LEE COUNTY — UPDATE 9:27 p.m. 03/31/2020: Golden Boat Lifts reached out to us to clarify what the company is doing for its employees. The owner tells us the company is paying for the healthcare of all employees who were laid off, and once the COVID-19 crisis ends, the company hopes to hire back 100% of the employees it let go.
A new study, just released on Monday by Florida Gulf Coast University, is giving us a better idea of the economic impact COVID-19 is having on Southwest Florida.
What it shows is the majority of companies are seeing a significant decrease in business, and small businesses are getting hit the worst. In many ways, the study is confirming what Dr. Chris Westley at FGCU said he already suspected: That businesses are feeling a significant negative impact form COVID-19. But the initial numbers are even more surprising, because they show that about 20% of companies are laying off almost their entire workforce.
One of the people feeling that impact is Steven Farmer.
“I got a phone call saying that, we had to lay you off because of COVID-19," said Farmer.
Farmer worked at Golden Boat Lifts in north Fort Myers. He said, with a mortgage to pay and a family to take care of, he’s in a desperate situation.
“My fear is of getting deeper and deeper in debt, and eventually, not even being able to have a place to live," said Farmer.
Dr. Chris Westley said Farmer is one of many people who have lost their jobs due to the pandemic.

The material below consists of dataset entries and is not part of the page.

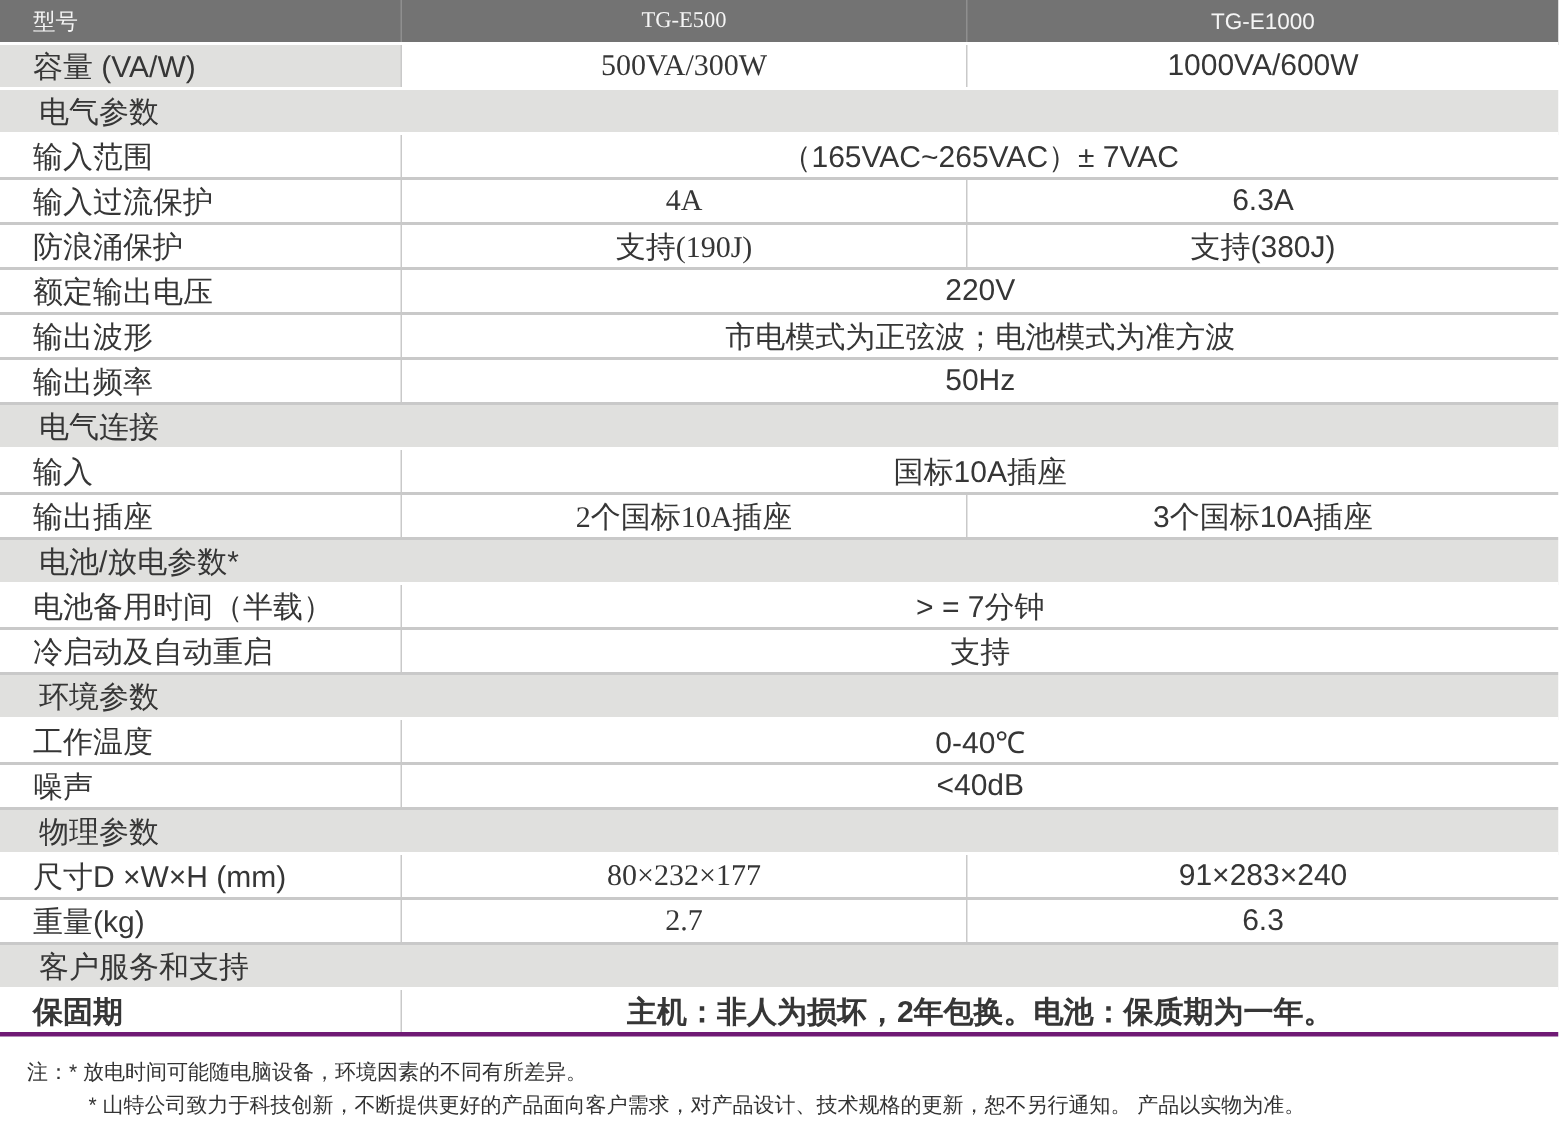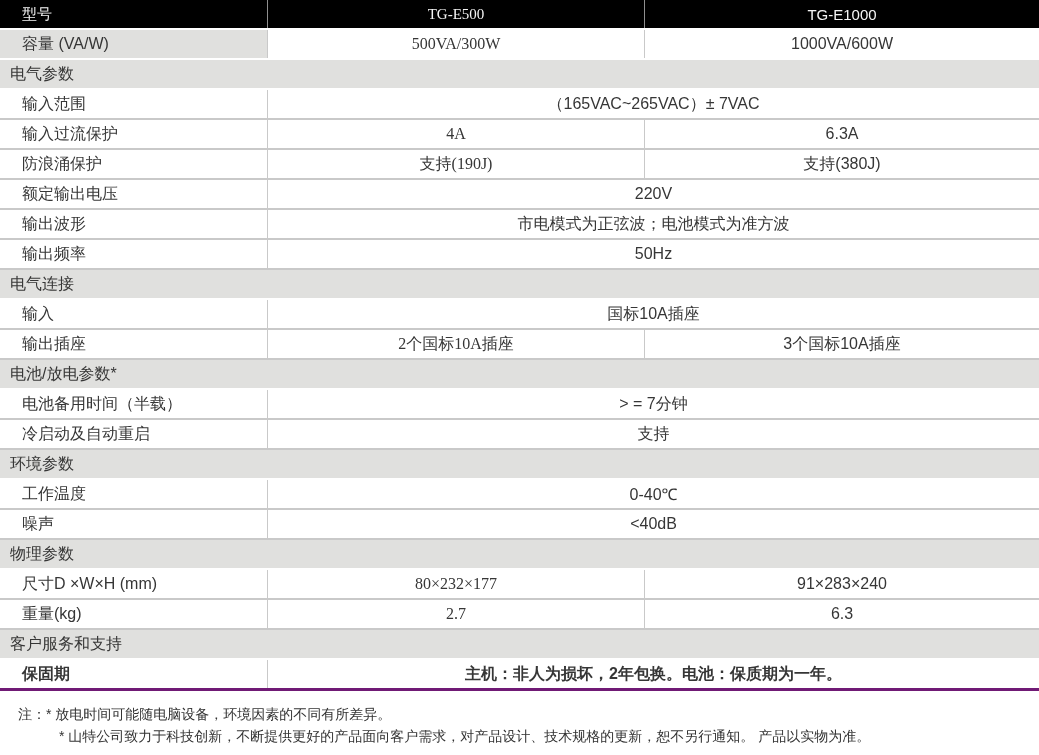--- a/index.html
+++ b/index.html
@@ -41,7 +41,7 @@
   .vspan { flex:1; justify-content:center; }
 
   .row.header {
-    background:#000000;
+    background:#737373;
     color:#f5f5f5;
     border-bottom-color:#ffffff;
     font-size:15px;

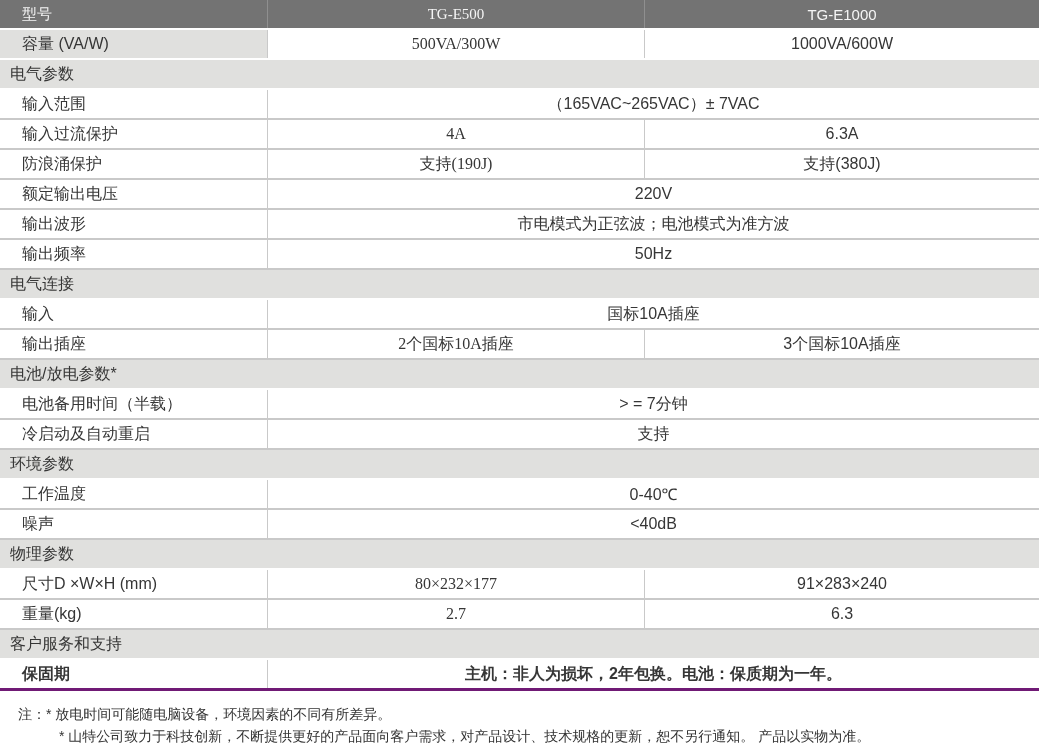--- a/index.html
+++ b/index.html
@@ -16,7 +16,7 @@
     align-items:stretch;
     height:28px;
     border-bottom:2px solid #c9c9c9;
-    font-size:16px;
+    font-size:20px;
     background:#ffffff;
   }
   .cell {

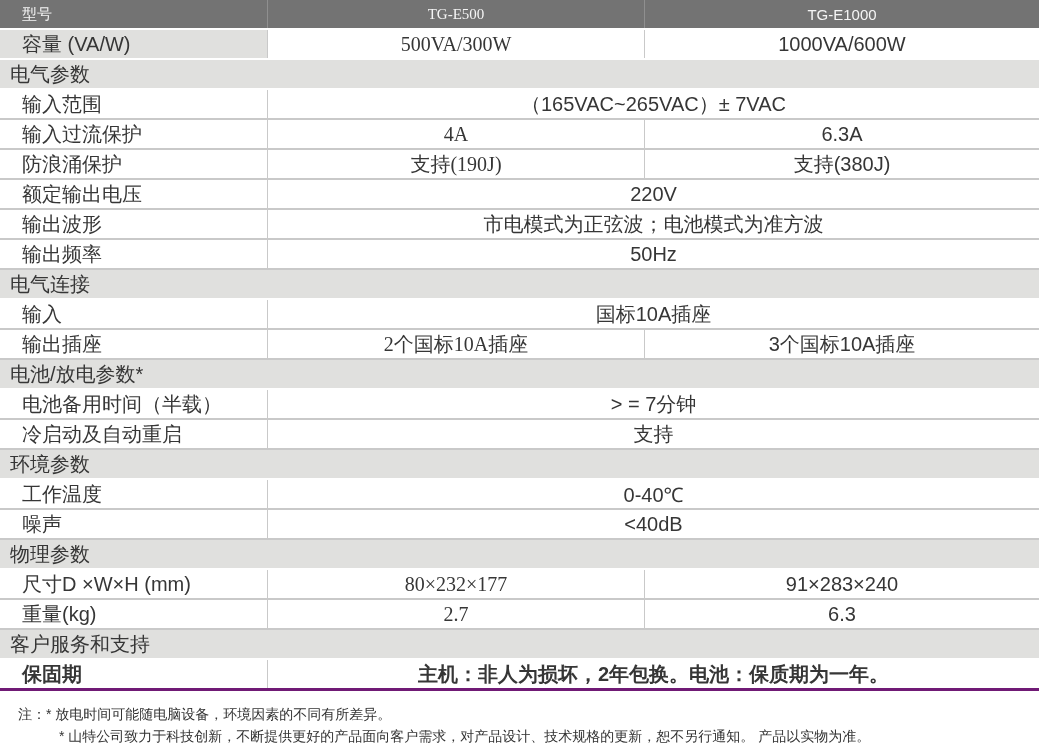--- a/index.html
+++ b/index.html
@@ -57,7 +57,7 @@
     background:#e0e0de;
     border-bottom-color:#ffffff;
   }
-  .sec-label { flex:1; padding-left:10px;text-align:center; }
+  .sec-label { flex:1; padding-left:26px;text-align:center; }
 
   .row.last { border-bottom:3px solid #701a75;font-weight:bold; }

“It’s really devastated the small business owners, relative to the larger ones," said Westley.
His new study shows 63% of companies said their business has dropped by half.
“Their revenues have fallen by a large amount, and businesses can only stay in business if their revenues at least equal their costs," said Westley.
Westley just began his study last week, tracking several economic aspects of the crisis, but has already heard from almost 1,000 companies. He is still working on the final product.
Meanwhile, Farmer is trying to file for unemployment, to get some kind of income.
“To know that, hey I might be able to make my house payment this month, or I might be able to get food this month, and right now, the stress is just overload, because I have no clue what’s going to happen," said Farmer.